### PROBLEM REQUIREMENTS
Provide an exact copy of the data, excluding the images.
══ DATA ══
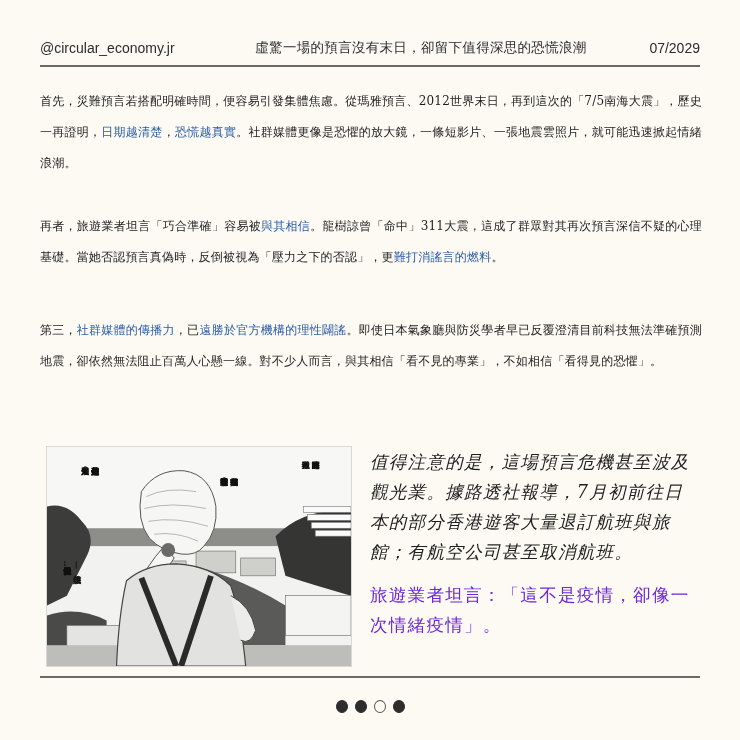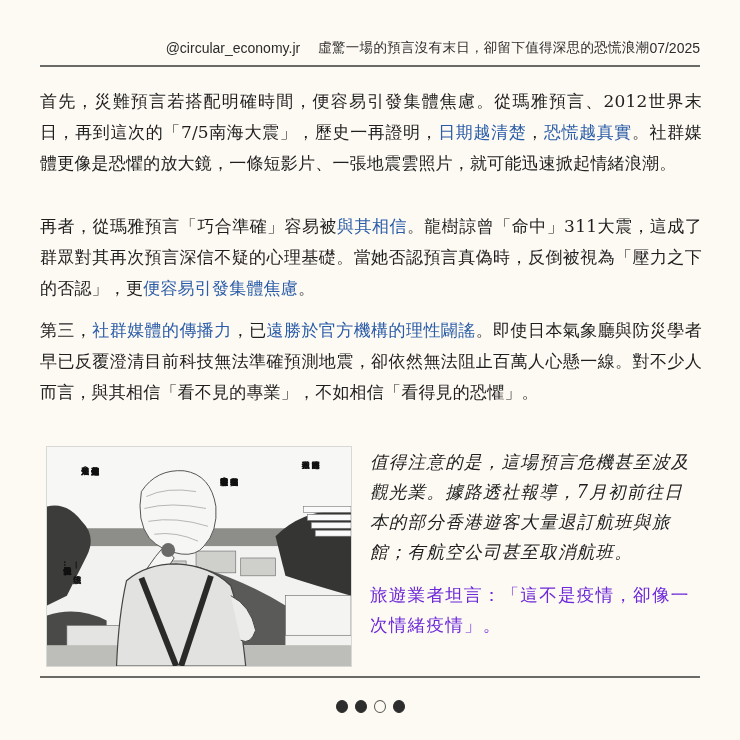--- a/index.html
+++ b/index.html
@@ -16,7 +16,7 @@
     .header {
       position: absolute;
       left: 40px; top: 38px; width: 660px; height: 20px;
-      display: flex; align-items: center; justify-content: flex-end;
+      display: flex; align-items: center; justify-content: space-between;
       font-family: "Liberation Sans", "DejaVu Sans", sans-serif;
       font-size: 14px; color: #2b2b2b;
     }

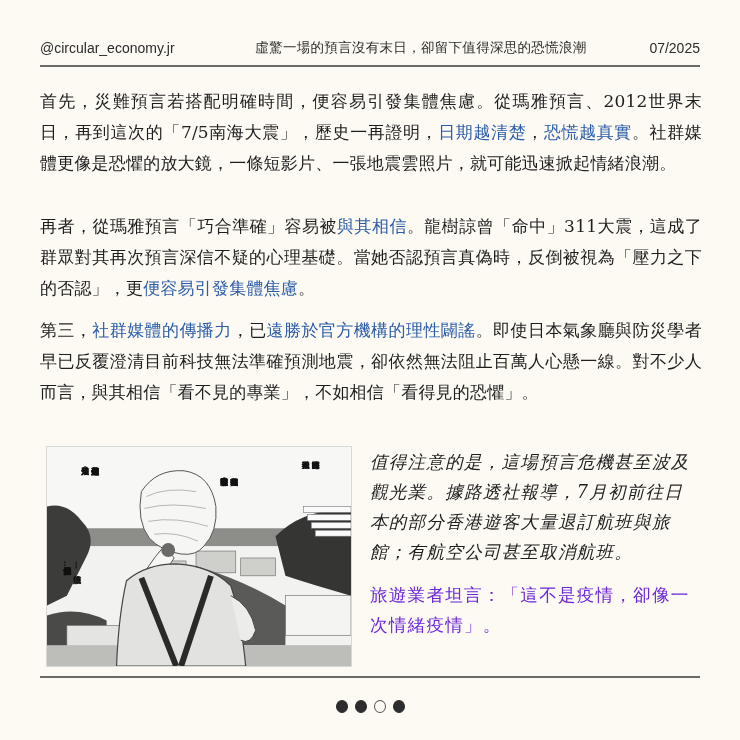--- a/index.html
+++ b/index.html
@@ -75,7 +75,7 @@
 <div class="header">
   <span>@circular_economy.jr</span>
   <span class="title">虛驚一場的預言沒有末日，卻留下值得深思的恐慌浪潮</span>
-  <span>07/2025</span>
+  <span>07/2029</span>
 </div>
 <div class="rule top"></div>
 

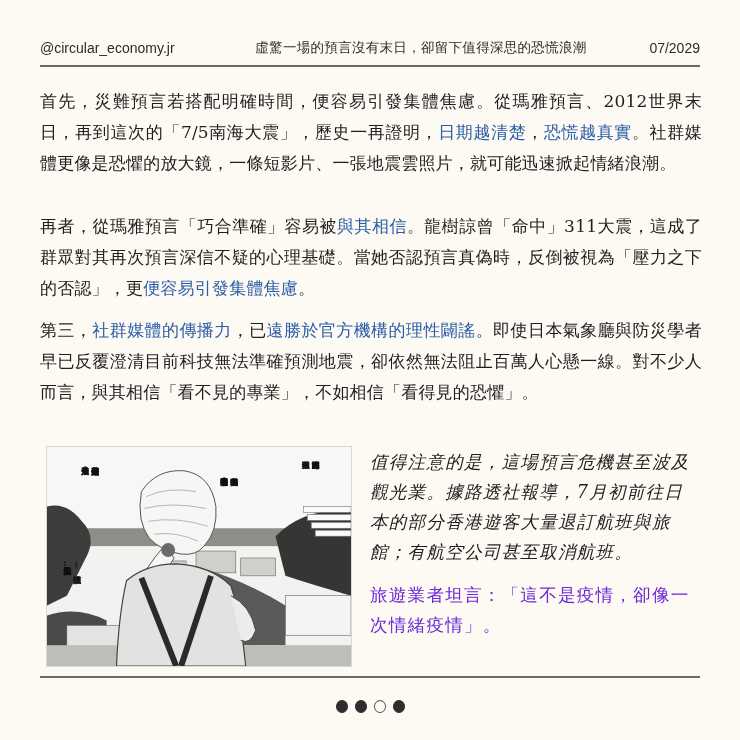--- a/index.html
+++ b/index.html
@@ -34,7 +34,7 @@
 
     .para {
       position: absolute; left: 40px; width: 662px;
-      font-size: 17px; line-height: 31px;
+      font-size: 12px; line-height: 31px;
       letter-spacing: 0.2px;
       text-align: justify;
     }

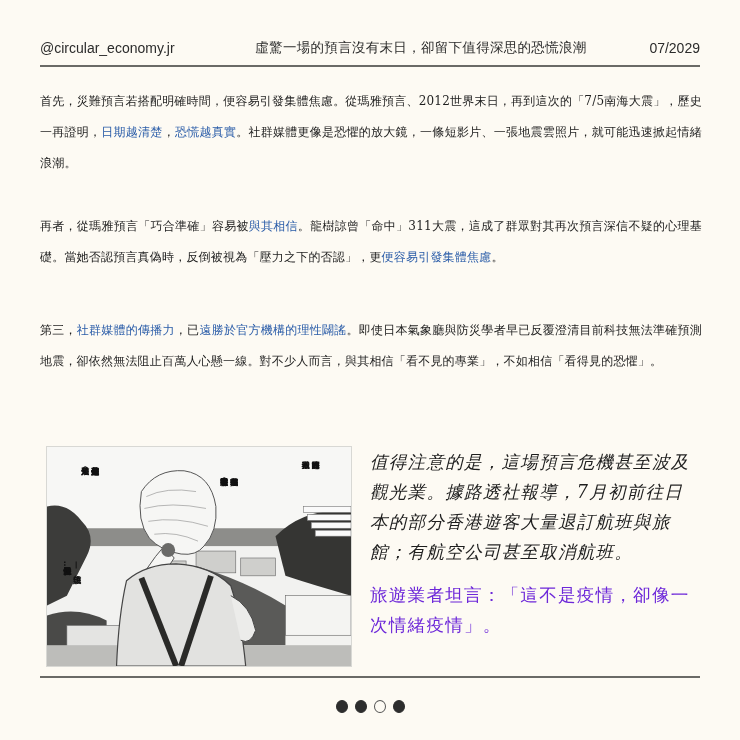--- a/index.html
+++ b/index.html
@@ -80,7 +80,7 @@
 <div class="rule top"></div>
 
 <p class="para p1"><span>首先，災難預言若搭配明確時間，便容易引發集體焦慮。從瑪雅預言、2012世界末日，再到這次的「7/5南海大震」，歷史一再證明，</span><span class="hl">日期越清楚</span><span>，</span><span class="hl">恐慌越真實</span><span>。社群媒體更像是恐懼的放大鏡，一條短影片、一張地震雲照片，就可能迅速掀起情緒浪潮。</span></p>
-<p class="para p2"><span>再者，從瑪雅預言「巧合準確」容易被</span><span class="hl">與其相信</span><span>。龍樹諒曾「命中」311大震，這成了群眾對其再次預言深信不疑的心理基礎。當她否認預言真偽時，反倒被視為「壓力之下的否認」，更</span><span class="hl">便容易引發集體焦慮</span><span>。</span></p>
+<p class="para p2"><span>再者，旅遊業者坦言「巧合準確」容易被</span><span class="hl">與其相信</span><span>。龍樹諒曾「命中」311大震，這成了群眾對其再次預言深信不疑的心理基礎。當她否認預言真偽時，反倒被視為「壓力之下的否認」，更</span><span class="hl">便容易引發集體焦慮</span><span>。</span></p>
 <p class="para p3"><span>第三，</span><span class="hl">社群媒體的傳播力</span><span>，已</span><span class="hl">遠勝於官方機構的理性闢謠</span><span>。即使日本氣象廳與防災學者早已反覆澄清目前科技無法準確預測地震，卻依然無法阻止百萬人心懸一線。對不少人而言，與其相信「看不見的專業」，不如相信「看得見的恐懼」。</span></p>
 
 <div class="figure">

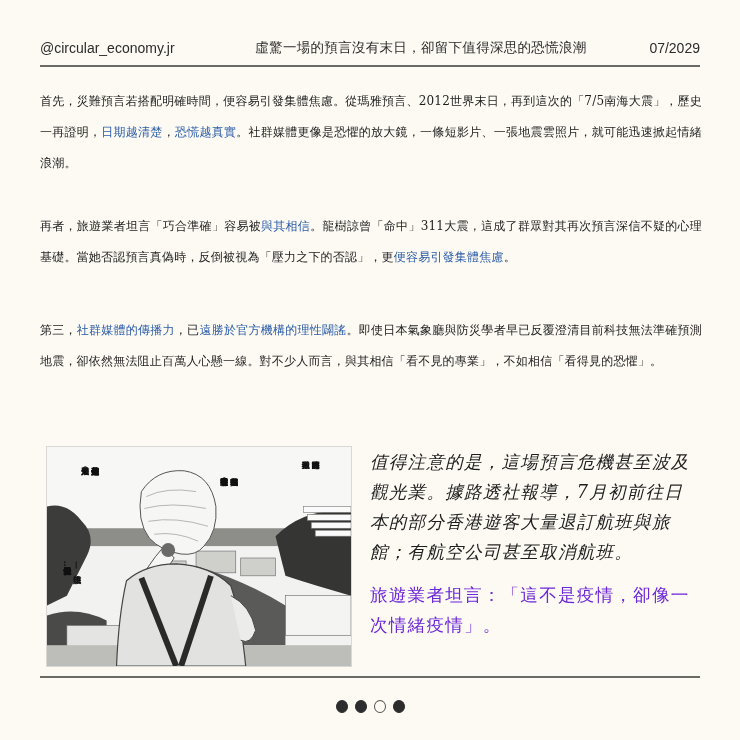--- a/index.html
+++ b/index.html
@@ -80,7 +80,7 @@
 <div class="rule top"></div>
 
 <p class="para p1"><span>首先，災難預言若搭配明確時間，便容易引發集體焦慮。從瑪雅預言、2012世界末日，再到這次的「7/5南海大震」，歷史一再證明，</span><span class="hl">日期越清楚</span><span>，</span><span class="hl">恐慌越真實</span><span>。社群媒體更像是恐懼的放大鏡，一條短影片、一張地震雲照片，就可能迅速掀起情緒浪潮。</span></p>
-<p class="para p2"><span>再者，旅遊業者坦言「巧合準確」容易被</span><span class="hl">與其相信</span><span>。龍樹諒曾「命中」311大震，這成了群眾對其再次預言深信不疑的心理基礎。當她否認預言真偽時，反倒被視為「壓力之下的否認」，更</span><span class="hl">便容易引發集體焦慮</span><span>。</span></p>
+<p class="para p2"><span>再者，旅遊業者坦言「巧合準確」容易被</span><span class="hl">與其相信</span><span>。龍樹諒曾「命中」311大震，這成了群眾對其再次預言深信不疑的心理基礎。當她否認預言真偽時，反倒被視為「壓力之下的否認」，更</span><span class="hl">難打消謠言的燃料</span><span>。</span></p>
 <p class="para p3"><span>第三，</span><span class="hl">社群媒體的傳播力</span><span>，已</span><span class="hl">遠勝於官方機構的理性闢謠</span><span>。即使日本氣象廳與防災學者早已反覆澄清目前科技無法準確預測地震，卻依然無法阻止百萬人心懸一線。對不少人而言，與其相信「看不見的專業」，不如相信「看得見的恐懼」。</span></p>
 
 <div class="figure">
═══
### SOLUTION TO THIS EXERCISE
--- a/index.html
+++ b/index.html
@@ -16,7 +16,7 @@
     .header {
       position: absolute;
       left: 40px; top: 38px; width: 660px; height: 20px;
-      display: flex; align-items: center; justify-content: flex-end;
+      display: flex; align-items: center; justify-content: space-between;
       font-family: "Liberation Sans", "DejaVu Sans", sans-serif;
       font-size: 14px; color: #2b2b2b;
     }

--- a/index.html
+++ b/index.html
@@ -75,7 +75,7 @@
 <div class="header">
   <span>@circular_economy.jr</span>
   <span class="title">虛驚一場的預言沒有末日，卻留下值得深思的恐慌浪潮</span>
-  <span>07/2025</span>
+  <span>07/2029</span>
 </div>
 <div class="rule top"></div>
 

--- a/index.html
+++ b/index.html
@@ -34,7 +34,7 @@
 
     .para {
       position: absolute; left: 40px; width: 662px;
-      font-size: 17px; line-height: 31px;
+      font-size: 12px; line-height: 31px;
       letter-spacing: 0.2px;
       text-align: justify;
     }

--- a/index.html
+++ b/index.html
@@ -80,7 +80,7 @@
 <div class="rule top"></div>
 
 <p class="para p1"><span>首先，災難預言若搭配明確時間，便容易引發集體焦慮。從瑪雅預言、2012世界末日，再到這次的「7/5南海大震」，歷史一再證明，</span><span class="hl">日期越清楚</span><span>，</span><span class="hl">恐慌越真實</span><span>。社群媒體更像是恐懼的放大鏡，一條短影片、一張地震雲照片，就可能迅速掀起情緒浪潮。</span></p>
-<p class="para p2"><span>再者，從瑪雅預言「巧合準確」容易被</span><span class="hl">與其相信</span><span>。龍樹諒曾「命中」311大震，這成了群眾對其再次預言深信不疑的心理基礎。當她否認預言真偽時，反倒被視為「壓力之下的否認」，更</span><span class="hl">便容易引發集體焦慮</span><span>。</span></p>
+<p class="para p2"><span>再者，旅遊業者坦言「巧合準確」容易被</span><span class="hl">與其相信</span><span>。龍樹諒曾「命中」311大震，這成了群眾對其再次預言深信不疑的心理基礎。當她否認預言真偽時，反倒被視為「壓力之下的否認」，更</span><span class="hl">便容易引發集體焦慮</span><span>。</span></p>
 <p class="para p3"><span>第三，</span><span class="hl">社群媒體的傳播力</span><span>，已</span><span class="hl">遠勝於官方機構的理性闢謠</span><span>。即使日本氣象廳與防災學者早已反覆澄清目前科技無法準確預測地震，卻依然無法阻止百萬人心懸一線。對不少人而言，與其相信「看不見的專業」，不如相信「看得見的恐懼」。</span></p>
 
 <div class="figure">

--- a/index.html
+++ b/index.html
@@ -80,7 +80,7 @@
 <div class="rule top"></div>
 
 <p class="para p1"><span>首先，災難預言若搭配明確時間，便容易引發集體焦慮。從瑪雅預言、2012世界末日，再到這次的「7/5南海大震」，歷史一再證明，</span><span class="hl">日期越清楚</span><span>，</span><span class="hl">恐慌越真實</span><span>。社群媒體更像是恐懼的放大鏡，一條短影片、一張地震雲照片，就可能迅速掀起情緒浪潮。</span></p>
-<p class="para p2"><span>再者，旅遊業者坦言「巧合準確」容易被</span><span class="hl">與其相信</span><span>。龍樹諒曾「命中」311大震，這成了群眾對其再次預言深信不疑的心理基礎。當她否認預言真偽時，反倒被視為「壓力之下的否認」，更</span><span class="hl">便容易引發集體焦慮</span><span>。</span></p>
+<p class="para p2"><span>再者，旅遊業者坦言「巧合準確」容易被</span><span class="hl">與其相信</span><span>。龍樹諒曾「命中」311大震，這成了群眾對其再次預言深信不疑的心理基礎。當她否認預言真偽時，反倒被視為「壓力之下的否認」，更</span><span class="hl">難打消謠言的燃料</span><span>。</span></p>
 <p class="para p3"><span>第三，</span><span class="hl">社群媒體的傳播力</span><span>，已</span><span class="hl">遠勝於官方機構的理性闢謠</span><span>。即使日本氣象廳與防災學者早已反覆澄清目前科技無法準確預測地震，卻依然無法阻止百萬人心懸一線。對不少人而言，與其相信「看不見的專業」，不如相信「看得見的恐懼」。</span></p>
 
 <div class="figure">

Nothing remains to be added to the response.